Activity: Below are the records; locate each line with the word "serif" and copy it.

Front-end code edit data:
++++++++++++++++++++

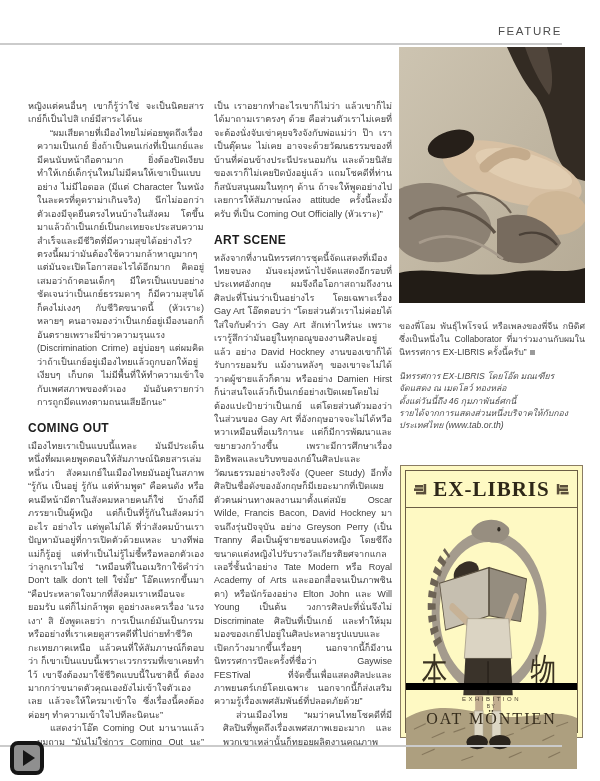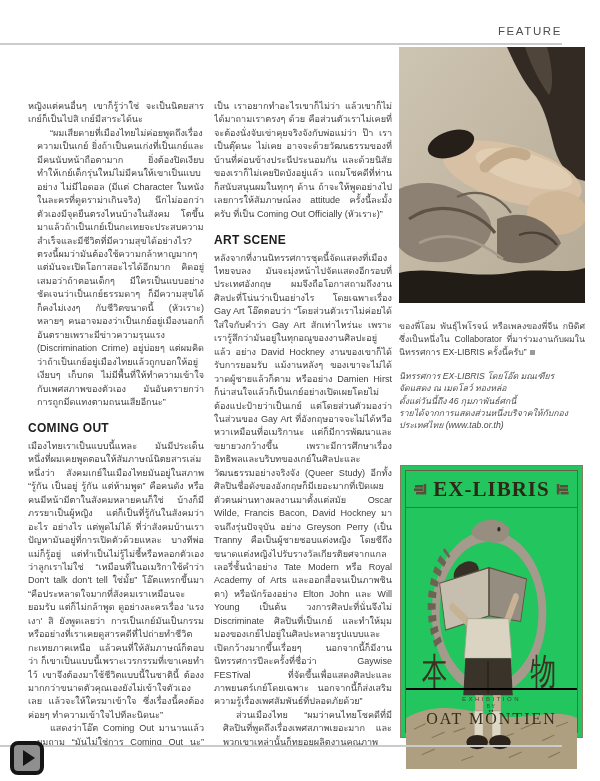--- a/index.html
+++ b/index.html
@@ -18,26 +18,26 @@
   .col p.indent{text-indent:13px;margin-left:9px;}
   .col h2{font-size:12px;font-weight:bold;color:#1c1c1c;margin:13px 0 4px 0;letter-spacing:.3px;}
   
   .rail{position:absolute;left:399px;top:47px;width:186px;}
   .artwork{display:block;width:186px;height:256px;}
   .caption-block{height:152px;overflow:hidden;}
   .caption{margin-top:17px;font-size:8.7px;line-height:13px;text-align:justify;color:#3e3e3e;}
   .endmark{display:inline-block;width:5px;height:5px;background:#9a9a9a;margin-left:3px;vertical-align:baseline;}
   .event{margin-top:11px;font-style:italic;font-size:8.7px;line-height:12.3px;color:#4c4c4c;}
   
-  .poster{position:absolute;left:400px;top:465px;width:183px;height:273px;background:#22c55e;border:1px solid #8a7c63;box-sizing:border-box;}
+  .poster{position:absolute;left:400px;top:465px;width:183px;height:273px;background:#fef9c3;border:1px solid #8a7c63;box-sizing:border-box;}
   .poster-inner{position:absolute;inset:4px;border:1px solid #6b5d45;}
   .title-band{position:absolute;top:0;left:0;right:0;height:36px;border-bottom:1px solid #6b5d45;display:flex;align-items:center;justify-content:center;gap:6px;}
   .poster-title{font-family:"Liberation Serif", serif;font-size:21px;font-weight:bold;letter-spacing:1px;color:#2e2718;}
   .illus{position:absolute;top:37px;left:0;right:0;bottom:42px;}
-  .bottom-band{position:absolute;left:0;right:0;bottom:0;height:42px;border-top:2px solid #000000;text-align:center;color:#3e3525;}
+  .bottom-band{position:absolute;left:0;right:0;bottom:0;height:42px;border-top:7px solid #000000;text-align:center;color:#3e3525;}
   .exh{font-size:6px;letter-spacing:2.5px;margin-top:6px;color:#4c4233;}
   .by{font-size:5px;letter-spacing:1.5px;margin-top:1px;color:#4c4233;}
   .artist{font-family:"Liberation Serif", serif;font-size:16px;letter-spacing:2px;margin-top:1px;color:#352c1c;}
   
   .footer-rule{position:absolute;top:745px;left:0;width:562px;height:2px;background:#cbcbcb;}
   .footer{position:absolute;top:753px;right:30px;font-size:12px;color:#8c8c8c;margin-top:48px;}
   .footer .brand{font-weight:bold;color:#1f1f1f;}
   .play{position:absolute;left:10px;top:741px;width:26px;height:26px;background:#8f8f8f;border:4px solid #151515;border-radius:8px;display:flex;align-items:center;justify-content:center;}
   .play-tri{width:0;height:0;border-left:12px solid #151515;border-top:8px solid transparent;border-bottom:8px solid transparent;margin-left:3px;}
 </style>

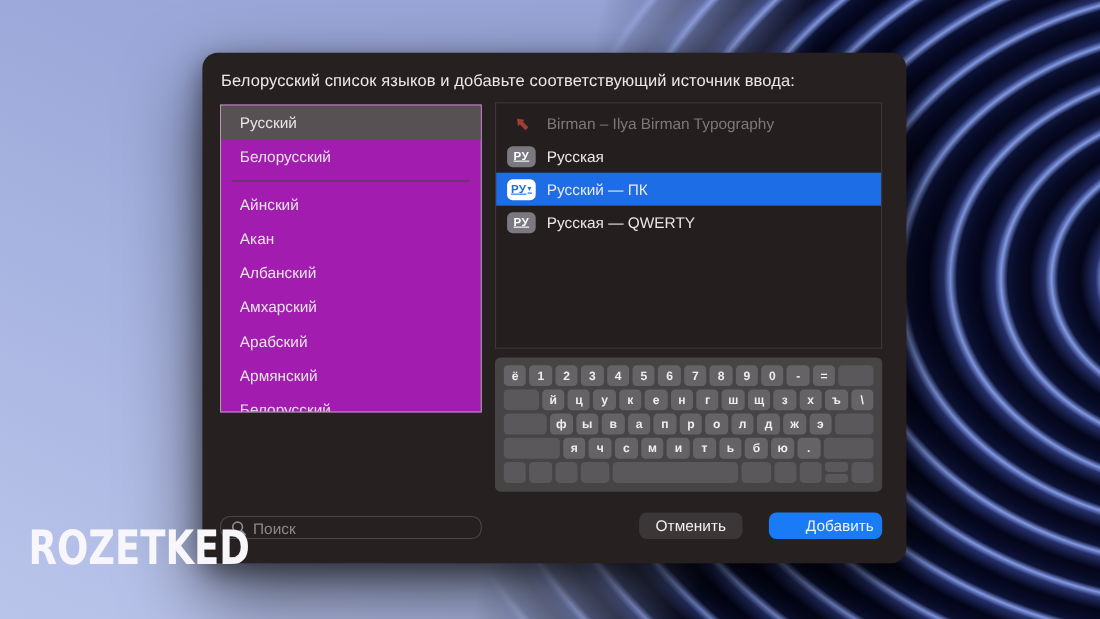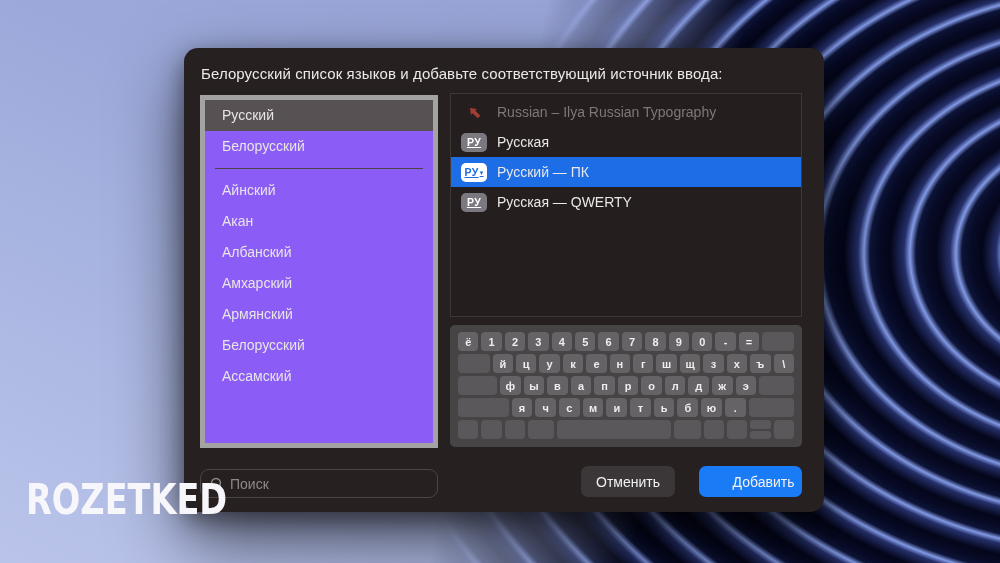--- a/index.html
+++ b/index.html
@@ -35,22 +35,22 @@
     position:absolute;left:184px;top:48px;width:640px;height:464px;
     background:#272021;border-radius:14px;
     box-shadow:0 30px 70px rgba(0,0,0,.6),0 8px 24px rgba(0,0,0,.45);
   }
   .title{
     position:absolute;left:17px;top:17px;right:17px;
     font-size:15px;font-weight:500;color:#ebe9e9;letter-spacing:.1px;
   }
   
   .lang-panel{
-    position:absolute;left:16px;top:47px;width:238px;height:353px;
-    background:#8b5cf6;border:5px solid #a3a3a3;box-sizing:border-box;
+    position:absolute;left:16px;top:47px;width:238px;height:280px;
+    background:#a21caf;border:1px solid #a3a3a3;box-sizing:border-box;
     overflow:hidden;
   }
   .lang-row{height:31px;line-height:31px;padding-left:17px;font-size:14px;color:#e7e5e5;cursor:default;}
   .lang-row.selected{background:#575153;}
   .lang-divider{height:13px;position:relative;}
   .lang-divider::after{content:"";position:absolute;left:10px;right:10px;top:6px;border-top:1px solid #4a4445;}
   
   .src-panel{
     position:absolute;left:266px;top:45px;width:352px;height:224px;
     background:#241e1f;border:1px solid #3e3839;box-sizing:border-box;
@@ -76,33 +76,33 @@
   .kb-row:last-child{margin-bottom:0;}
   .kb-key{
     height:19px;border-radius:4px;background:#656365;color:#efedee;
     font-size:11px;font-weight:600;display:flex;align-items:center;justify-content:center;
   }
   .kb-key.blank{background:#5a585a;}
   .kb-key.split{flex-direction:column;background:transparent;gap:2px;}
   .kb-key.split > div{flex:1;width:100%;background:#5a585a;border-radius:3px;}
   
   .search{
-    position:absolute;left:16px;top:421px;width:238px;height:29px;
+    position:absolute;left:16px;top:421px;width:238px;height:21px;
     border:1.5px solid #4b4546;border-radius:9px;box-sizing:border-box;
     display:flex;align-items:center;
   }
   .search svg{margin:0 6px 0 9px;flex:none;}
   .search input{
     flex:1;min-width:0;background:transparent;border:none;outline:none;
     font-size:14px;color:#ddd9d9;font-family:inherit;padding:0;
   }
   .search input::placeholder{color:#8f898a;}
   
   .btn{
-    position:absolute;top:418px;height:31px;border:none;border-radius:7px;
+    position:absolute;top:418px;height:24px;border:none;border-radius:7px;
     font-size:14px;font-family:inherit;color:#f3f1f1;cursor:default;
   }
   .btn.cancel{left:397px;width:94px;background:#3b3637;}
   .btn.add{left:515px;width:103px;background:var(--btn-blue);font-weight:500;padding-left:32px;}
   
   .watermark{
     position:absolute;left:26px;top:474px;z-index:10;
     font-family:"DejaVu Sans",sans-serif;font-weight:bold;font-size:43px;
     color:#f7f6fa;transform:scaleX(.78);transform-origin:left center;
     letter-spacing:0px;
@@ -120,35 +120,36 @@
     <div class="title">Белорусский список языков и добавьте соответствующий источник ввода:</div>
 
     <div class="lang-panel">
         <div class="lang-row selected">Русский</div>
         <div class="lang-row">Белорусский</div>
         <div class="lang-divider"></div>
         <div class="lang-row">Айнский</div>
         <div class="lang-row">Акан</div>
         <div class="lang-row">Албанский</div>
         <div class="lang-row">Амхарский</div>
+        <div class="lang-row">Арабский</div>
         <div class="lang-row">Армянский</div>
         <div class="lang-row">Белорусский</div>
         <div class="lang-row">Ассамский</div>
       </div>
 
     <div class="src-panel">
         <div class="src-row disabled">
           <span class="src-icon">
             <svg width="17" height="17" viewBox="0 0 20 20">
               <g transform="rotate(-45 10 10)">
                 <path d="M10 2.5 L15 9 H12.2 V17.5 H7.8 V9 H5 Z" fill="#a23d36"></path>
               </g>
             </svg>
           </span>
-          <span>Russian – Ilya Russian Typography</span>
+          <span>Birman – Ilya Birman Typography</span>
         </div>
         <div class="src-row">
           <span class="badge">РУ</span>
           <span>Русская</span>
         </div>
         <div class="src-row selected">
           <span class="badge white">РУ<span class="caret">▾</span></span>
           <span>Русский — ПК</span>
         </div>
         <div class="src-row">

++++++++++++++++++++

Your response:
   .poster-title{font-family:"Liberation Serif", serif;font-size:21px;font-weight:bold;letter-spacing:1px;color:#2e2718;}
   .artist{font-family:"Liberation Serif", serif;font-size:16px;letter-spacing:2px;margin-top:1px;color:#352c1c;}
     font-family:"DejaVu Sans",sans-serif;font-weight:bold;font-size:43px;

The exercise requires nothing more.